While content is frequently updated, medical information changes quickly. Information may be out of date, and/or contain inaccuracies or typographical errors. For questions or concerns, please contact us at contact@ccmhhealth.com.

woman holding head in pain

Sleeping Well with Chronic Pain

Chronic pain is suspected to affect between 11% and 40% of American adults. The most common types of chronic pain include back pain, nerve pain, joint pain and chronic headaches, and it is one of the top reasons adults seek medical care. 1 A variety of additional problems are linked to chronic pain including depression and anxiety, restrictions in daily activities and mobility, dependence on opioids, and reduced quality of life.

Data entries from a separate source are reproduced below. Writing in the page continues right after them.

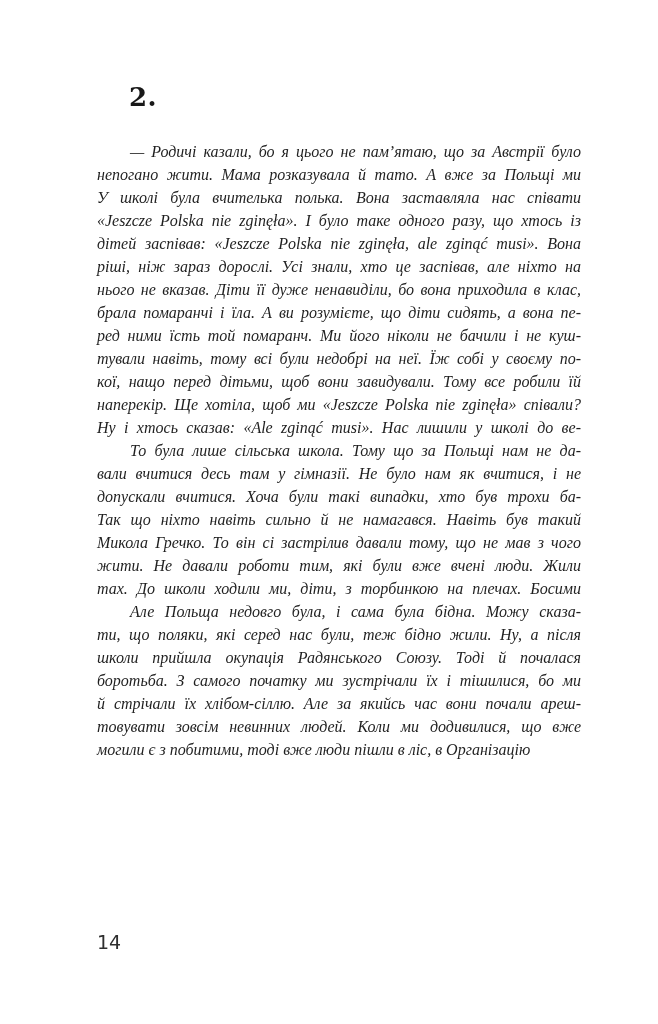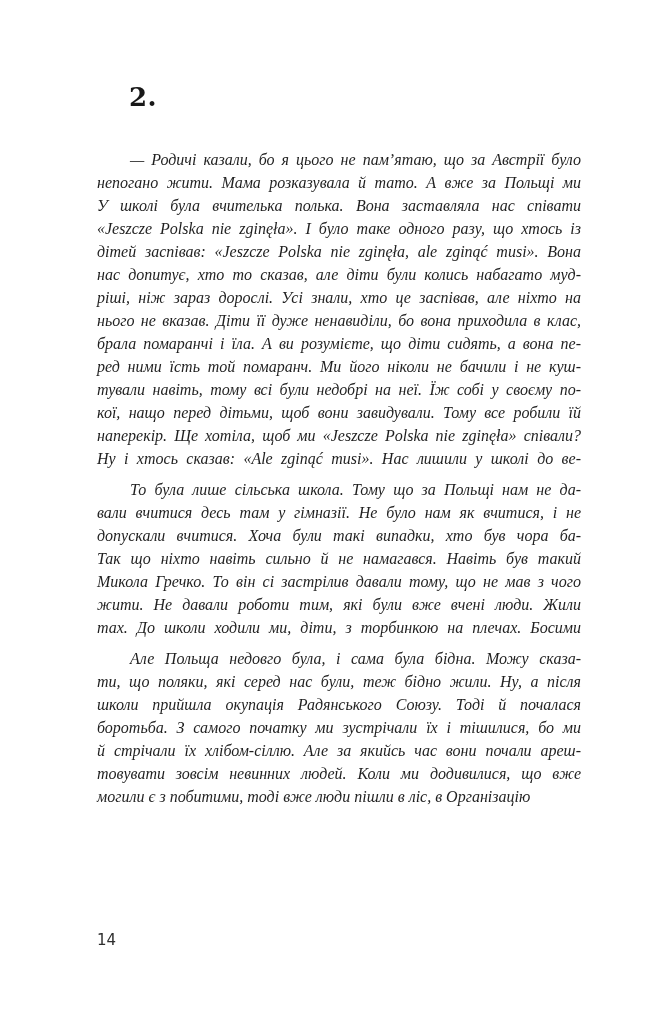--- a/index.html
+++ b/index.html
@@ -47,7 +47,6 @@
   }
   .line.first{
     padding-left:33px;
-    margin-top:8px;
   }
   .folio{
     position:absolute;

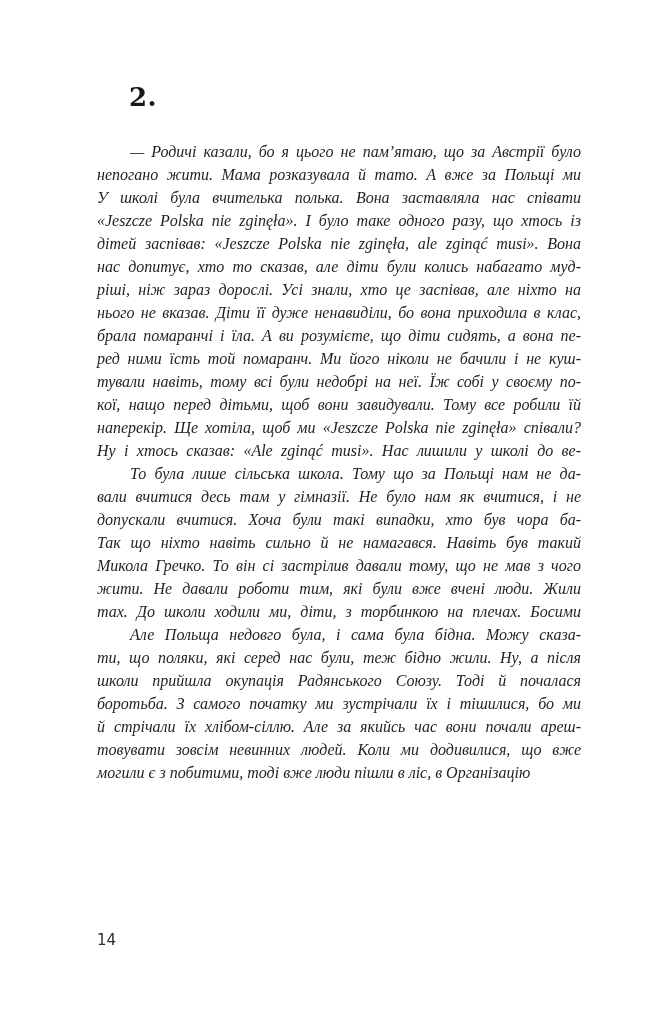--- a/index.html
+++ b/index.html
@@ -70,7 +70,6 @@
         <div class="line">У школі була вчителька полька. Вона заставляла нас співати</div>
         <div class="line">«Jeszcze Polska nie zginęła». І було таке одного разу, що хтось із</div>
         <div class="line">дітей заспівав: «Jeszcze Polska nie zginęła, ale zginąć musi». Вона</div>
-        <div class="line">нас допитує, хто то сказав, але діти були колись набагато муд-</div>
         <div class="line">ріші, ніж зараз дорослі. Усі знали, хто це заспівав, але ніхто на</div>
         <div class="line">нього не вказав. Діти її дуже ненавиділи, бо вона приходила в клас,</div>
         <div class="line">брала помаранчі і їла. А ви розумієте, що діти сидять, а вона пе-</div>

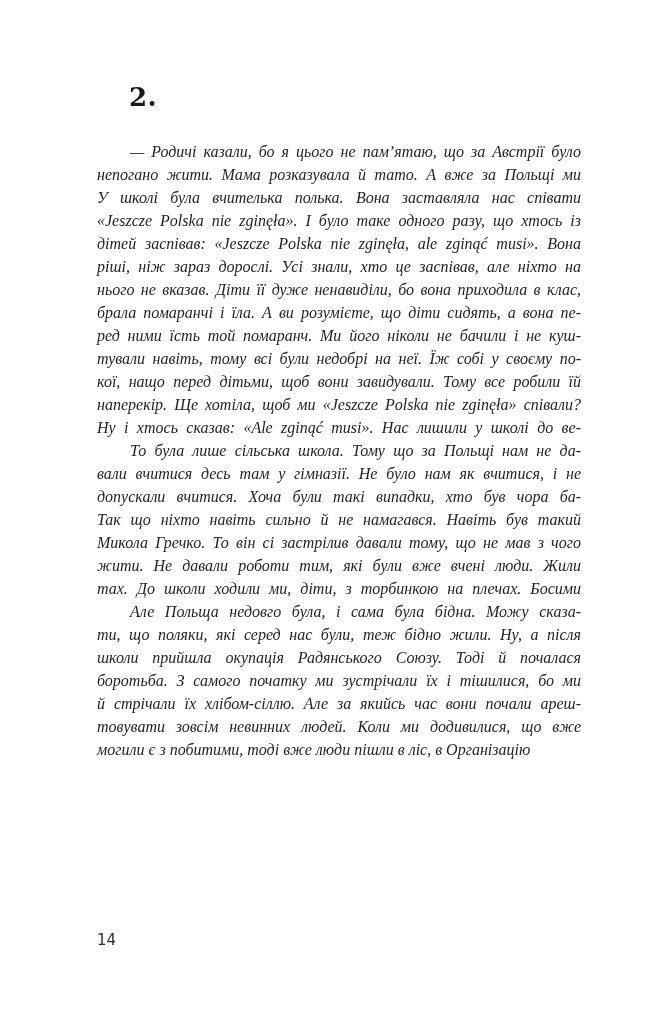--- a/index.html
+++ b/index.html
@@ -82,7 +82,7 @@
       <div class="para">
         <div class="line first">То була лише сільська школа. Тому що за Польщі нам не да-</div>
         <div class="line">вали вчитися десь там у гімназії. Не було нам як вчитися, і не</div>
-        <div class="line">допускали вчитися. Хоча були такі випадки, хто був чора ба-</div>
+        <div class="line">допускали вчитися. Хоча були такі випадки, хто був трохи ба-</div>
         <div class="line">Так що ніхто навіть сильно й не намагався. Навіть був такий</div>
         <div class="line">Микола Гречко. То він сі застрілив давали тому, що не мав з чого</div>
         <div class="line">жити. Не давали роботи тим, які були вже вчені люди. Жили</div>

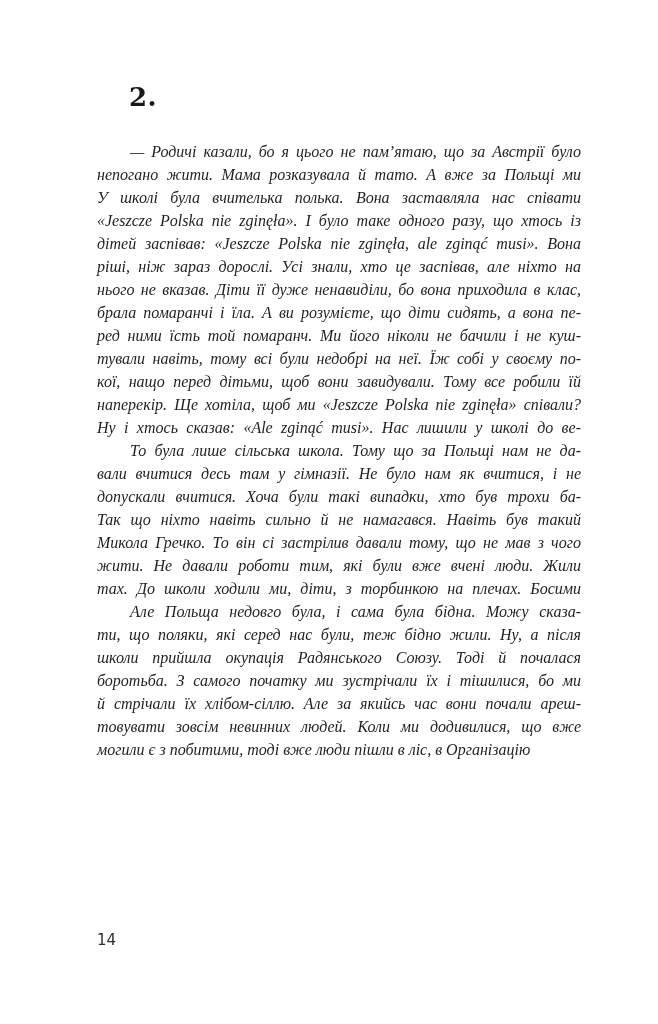--- a/index.html
+++ b/index.html
@@ -53,7 +53,7 @@
     left:97px;top:931px;
     font-family:"DejaVu Sans", sans-serif;
     font-style:normal;
-    font-size:15px;
+    font-size:19px;
     color:#2e2e2e;
   }
 </style>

No matter the extent which the chronic pain sufferer experiences these symptoms, most all sufferers complain of inability to receive a good night of rest. Sleep is important for the physical health of all. However, it is even more important for those dealing with chronic problems. For example, sleep helps to repair the blood vessels and heart. Furthermore, sleep deficiency is linked to an increased risk of a variety of conditions including kidney disease, high blood pressure, heart disease, stroke and diabetes. 2

For the sufferer of chronic pain, sometimes the only time he or she receives reprieve from pain is while sleeping. Although, many develop problems while sleeping due to the inability to get comfortable. A vicious cycle then begins of feeling exhausted which increases symptoms and pain.

Although difficult, sleeping with chronic pain is not impossible. Here are seven methods which may help improve your sleep quality despite the pain.

 

Avoid napping

When you suffer from chronic pain, you tend to try to get sleep anytime and any way you can. Sleep is however, how the pain is avoided. Sometimes a nap is unavoidable after a fitful night of sleep, but don’t nap routinely. Napping too much during the day may increase your chances of not being able to sleep at night.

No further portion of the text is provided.